# PHP und MSSQL Datetime



## kesnw (24. Mai 2005)

Hi,

ich nutze eine MSSQL DB und in einer meiner Tabellen möchte ich das Änderungsdatum der Zeilen speichern (Datentyp datetime). Das funktioniert soweit auch. Wenn ich das Datum aber auslese, dann möchte ich nur das Datum und nicht die Uhrzeit anzeigen lassen. Wie geht das? In der DB steht z.B. 24.05.2005 und die Ausgabe ist dann komischerweise "2005-05-04 00:00:00".

1. Warum wird das nicht in dem Format ausgegeben wies in der DB steht?
2. Wie bekomme ich es hin nur das Datum ausgeben zu lassen?

Die Datentypen in MSSQL bringen mich noch zur Weißglut.. MySQL ist da weitaus verständlicher....


----------



## Riedel19 (24. Mai 2005)

Du kannst doch das Datum kopmplett in eine Variable lesen und diese dann mit substr aufteilen...

 Hab das mal so gemacht in einem Skript von ir.

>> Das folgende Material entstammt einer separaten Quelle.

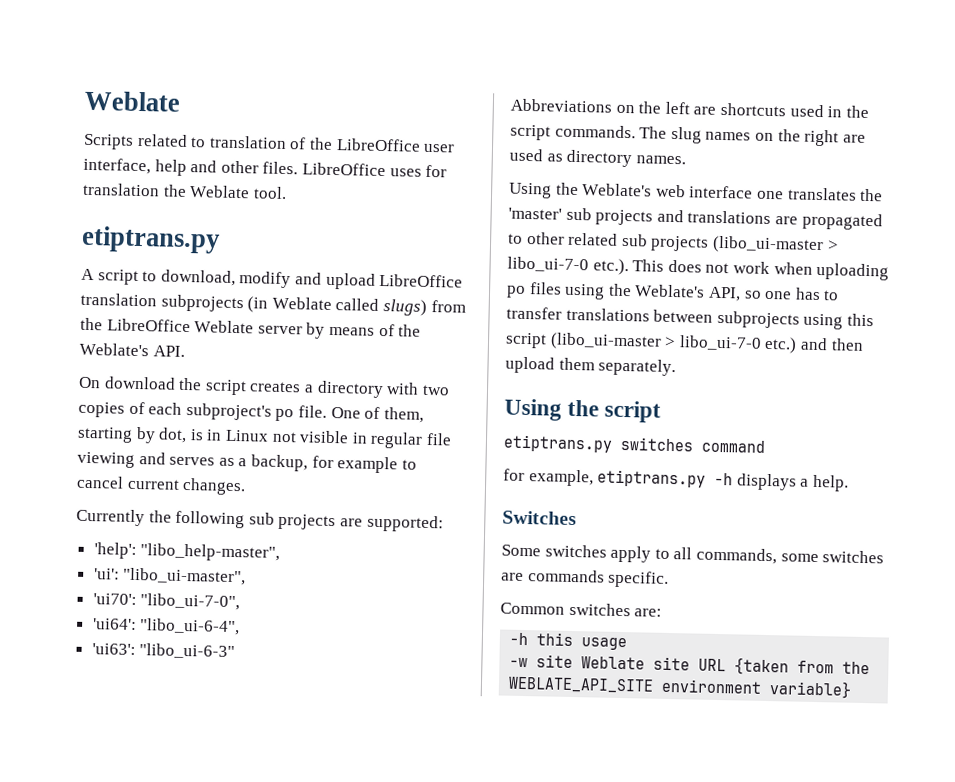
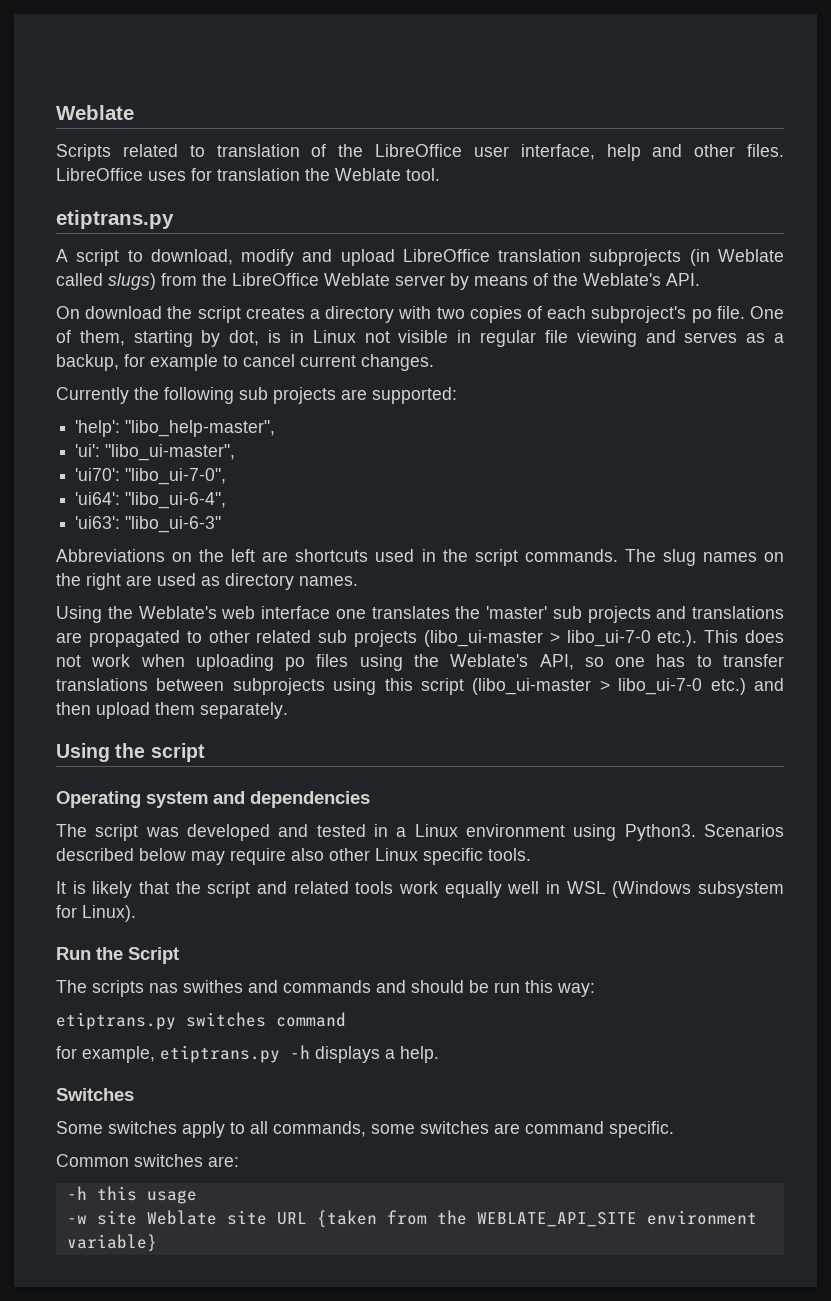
(662, 411) none -> [56,791,370,808] [56,824,784,841] [56,848,531,865] [56,881,784,898] [56,905,136,922] [56,947,179,964] [56,980,595,997] // Operating system and dependencies // The script was developed and tested in a Linux environment using Python3. Scenarios described below may require also other Linux specific tools. // It is likely that the script and related tools work equally well in WSL (Windows subsystem for Linux). // Run the Script // The scripts nas swithes and commands and should be run this way:
[527,569,605,583] commands -> [525,1121,604,1134] command

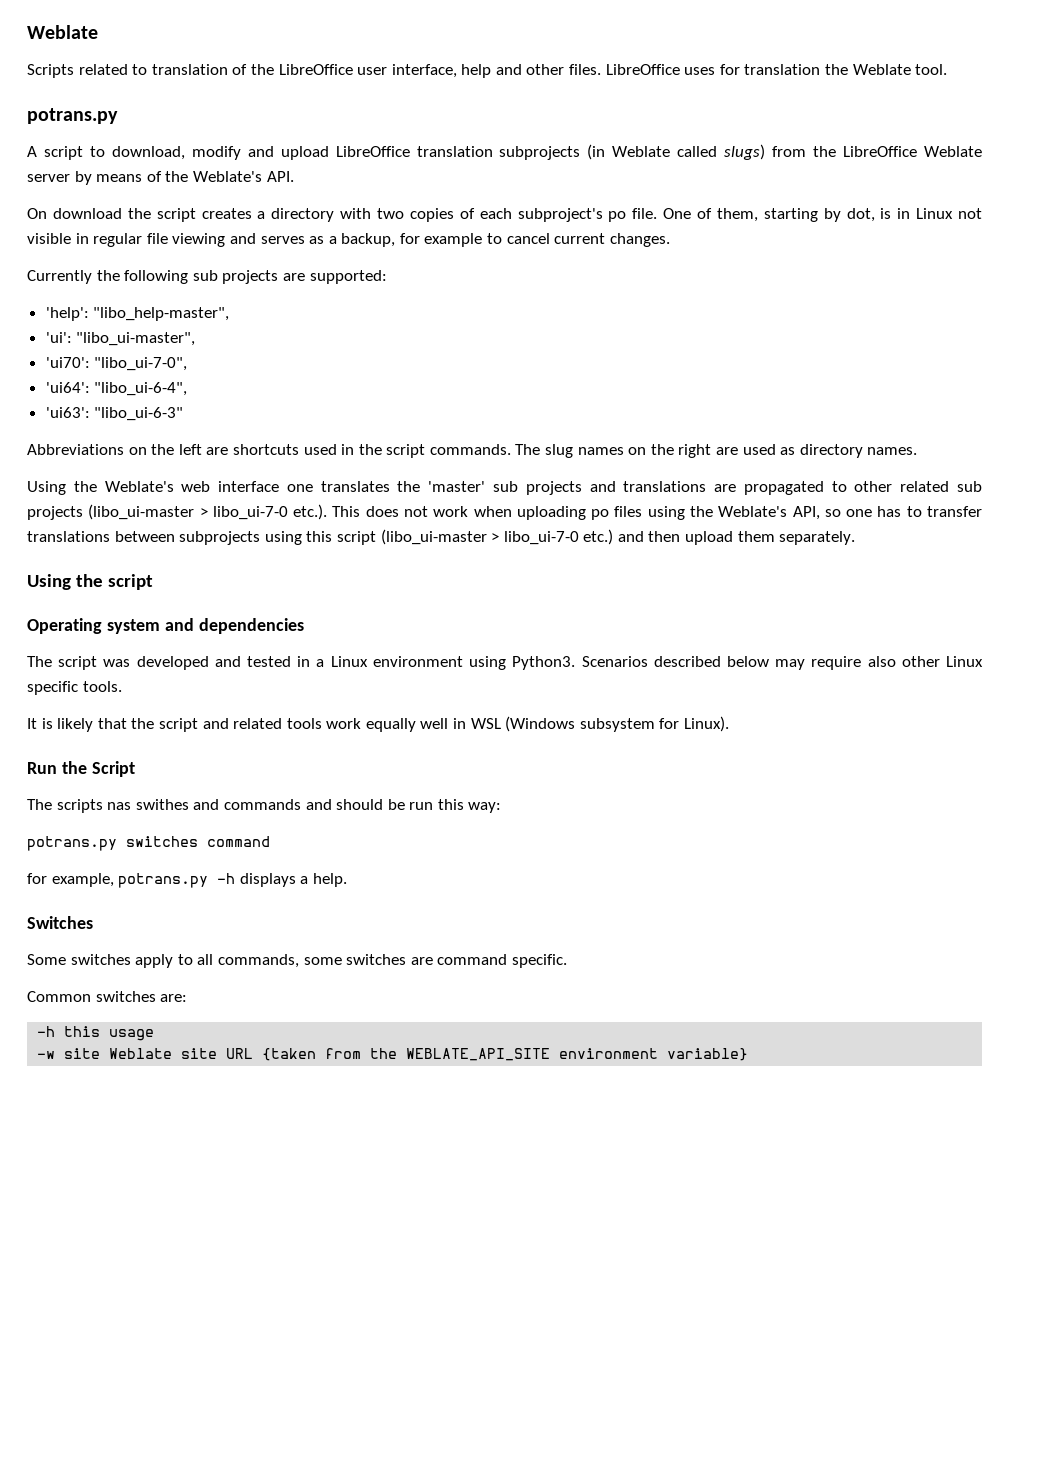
[56,210,174,229] etiptrans.py -> [27,108,118,124] potrans.py
[56,1012,176,1030] etiptrans.py -> [27,836,117,851] potrans.py
[160,1045,280,1063] etiptrans.py -> [118,873,209,888] potrans.py

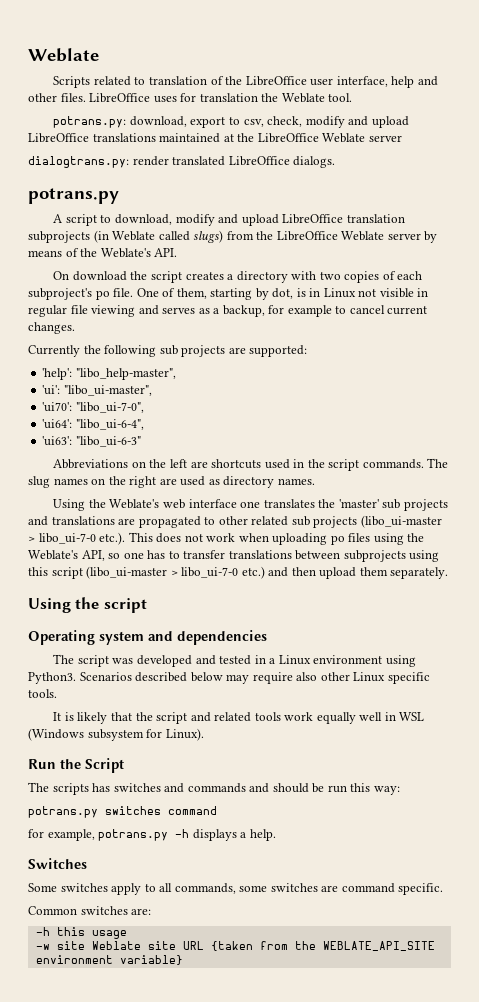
(948, 69) none -> [53,116,409,128] [28,133,402,143] [28,156,336,168] // potrans.py: download, export to csv, check, modify and upload LibreOffice translations maintained at the LibreOffice Weblate server // dialogtrans.py: render translated LibreOffice dialogs.
[107,799,189,810] nas swithes -> [92,783,161,792] has switches

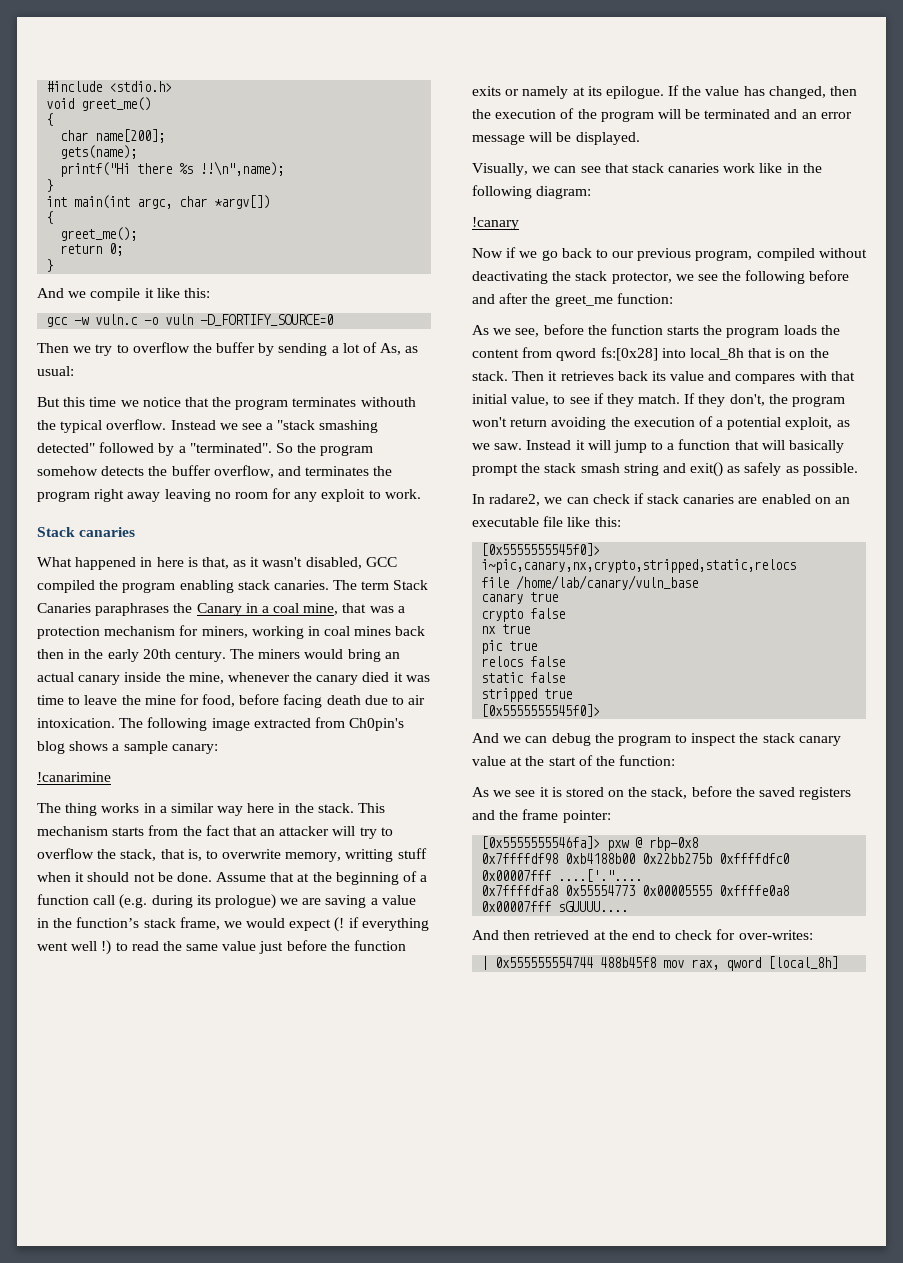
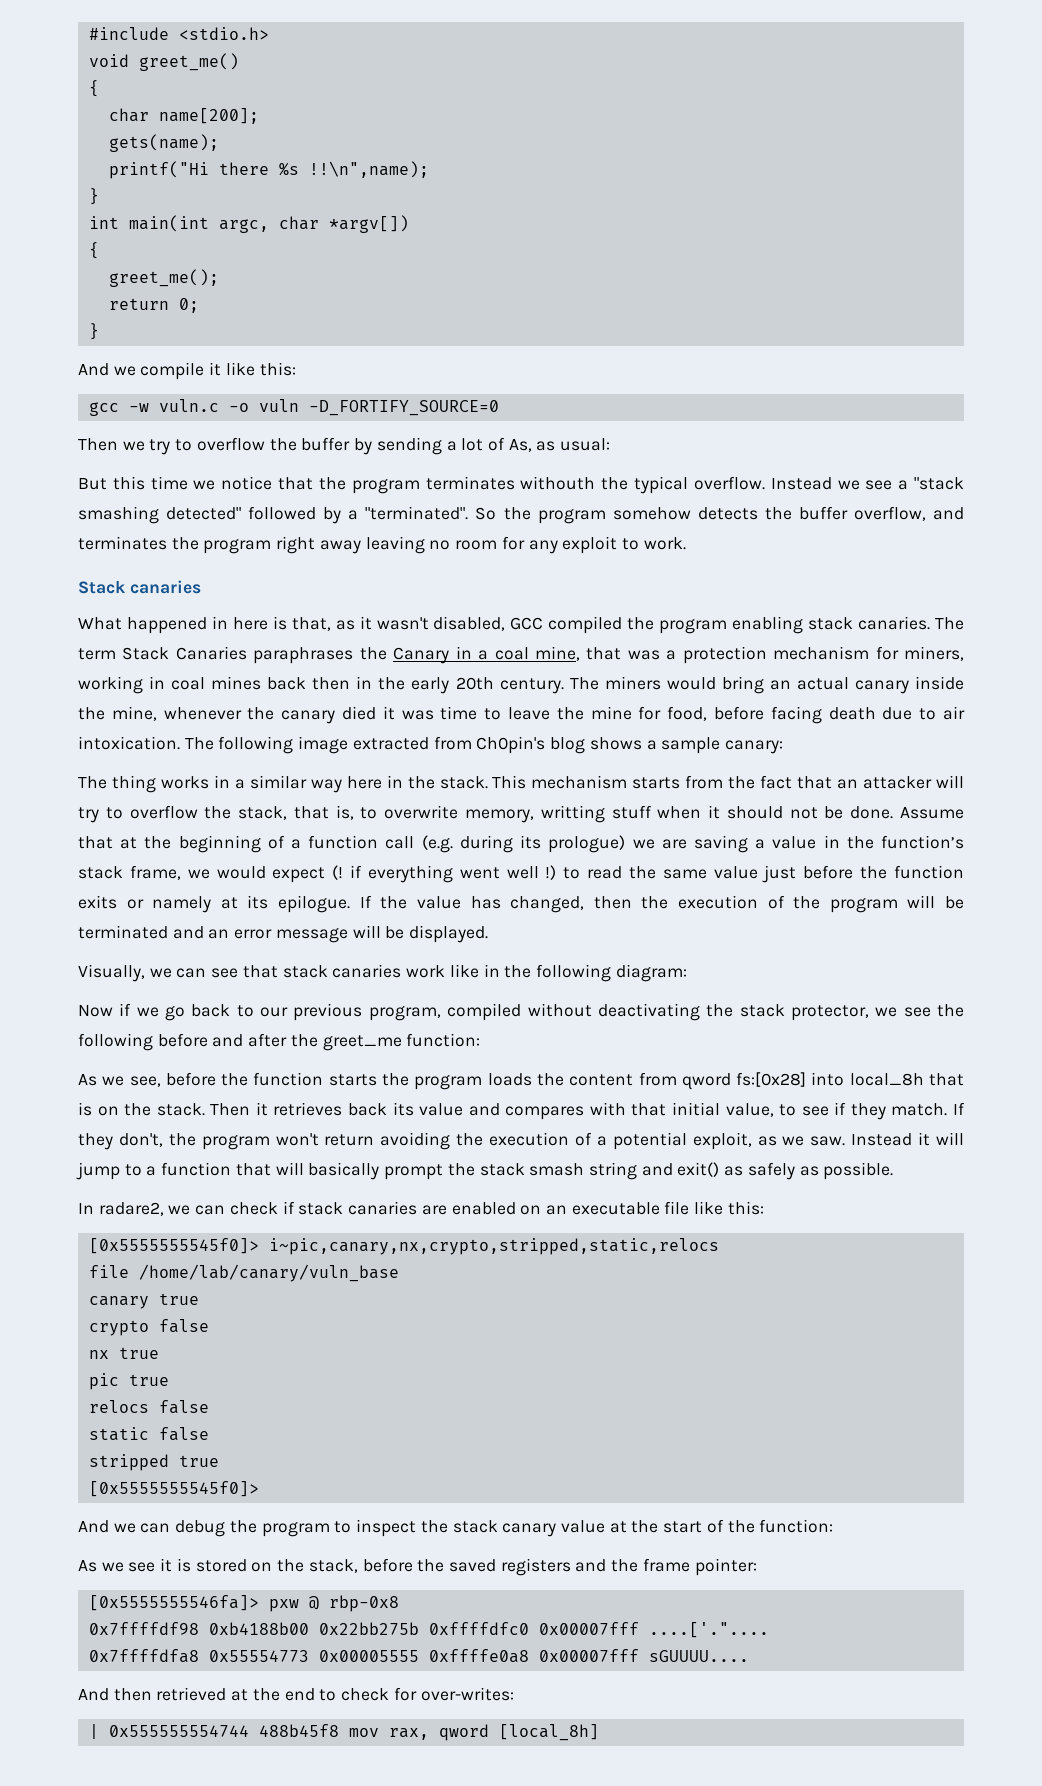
[37,772,111,782] // !canarimine -> (783, 747) none
[472,217,519,230] // !canary -> (687, 973) none

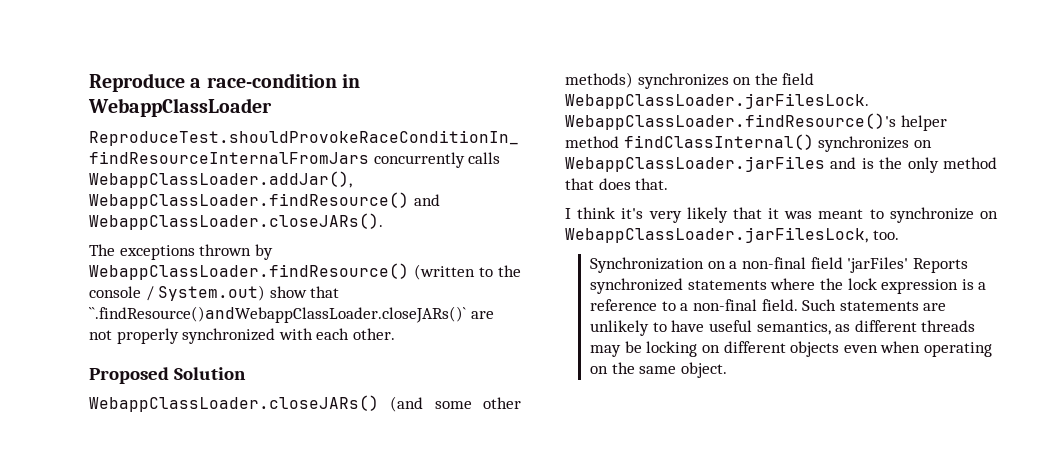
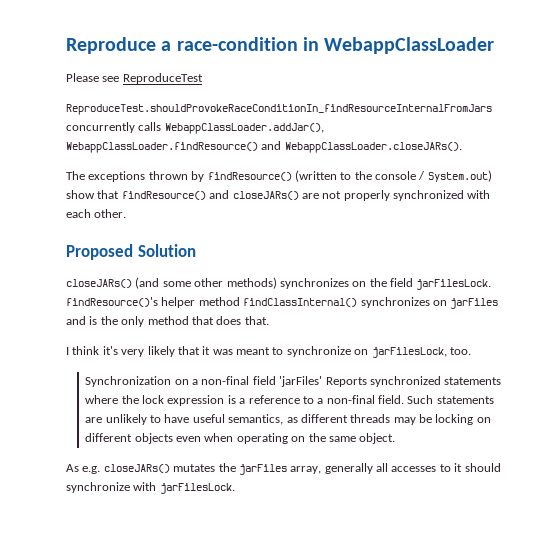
(272, 107) none -> [66,73,203,84] // Please see ReproduceTest
[89,263,409,280] WebappClassLoader.findResource() -> [207,172,292,181] findResource()
[89,306,466,323] ``.findResource()andWebappClassLoader.closeJARs()` -> [121,190,299,200] findResource() and closeJARs()
[89,395,379,412] WebappClassLoader.closeJARs() -> [66,279,132,288] closeJARs()
[565,93,869,109] [565,113,896,130] WebappClassLoader.jarFilesLock. WebappClassLoader.findResource()'s -> [416,279,492,290] [66,297,158,307] jarFilesLock. findResource()'s
[565,156,825,172] WebappClassLoader.jarFiles -> [450,298,499,309] jarFiles
[565,227,868,243] WebappClassLoader.jarFilesLock, -> [371,347,447,358] jarFilesLock,
(728, 370) none -> [66,463,501,475] [66,482,235,494] // As e.g. closeJARs() mutates the jarFiles array, generally all accesses to it should synchronize with jarFilesLock.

 $jahr=substr($row[8],0,4);
 $monat=substr($row[8],5,2);
 $tag=substr($row[8],8,2);
 $uhrzeit=substr($row[8],11,8);

 Vielleicht hilft das ja weiter, ist aber bestimmt nicht die sauberste Lösung...


----------



## Ben Ben (24. Mai 2005)

@Riedel: viel zu umständlich und unperformant bei vielen Daten.

Sinnvoller ist hier beim Auslesen die mysQL-Funtkion DATE_FORMAT() zu verwendnen. Die genaue Syntax kannst du dem Onlinemanual unter http://dev.mysql.com/doc/mysql/en/date-and-time-functions.html
Sinnvoll wäre es im Select dann hinter DATETIME() noch ein AS `feldname` zu setzen, damit du den originalen Feldnamen abfragen kannst.


----------



## kesnw (24. Mai 2005)

Ok, hört sich gut an. Hab nun aber einen error im Select:

Die Spalte in der das Datum stehet heißt "change_date"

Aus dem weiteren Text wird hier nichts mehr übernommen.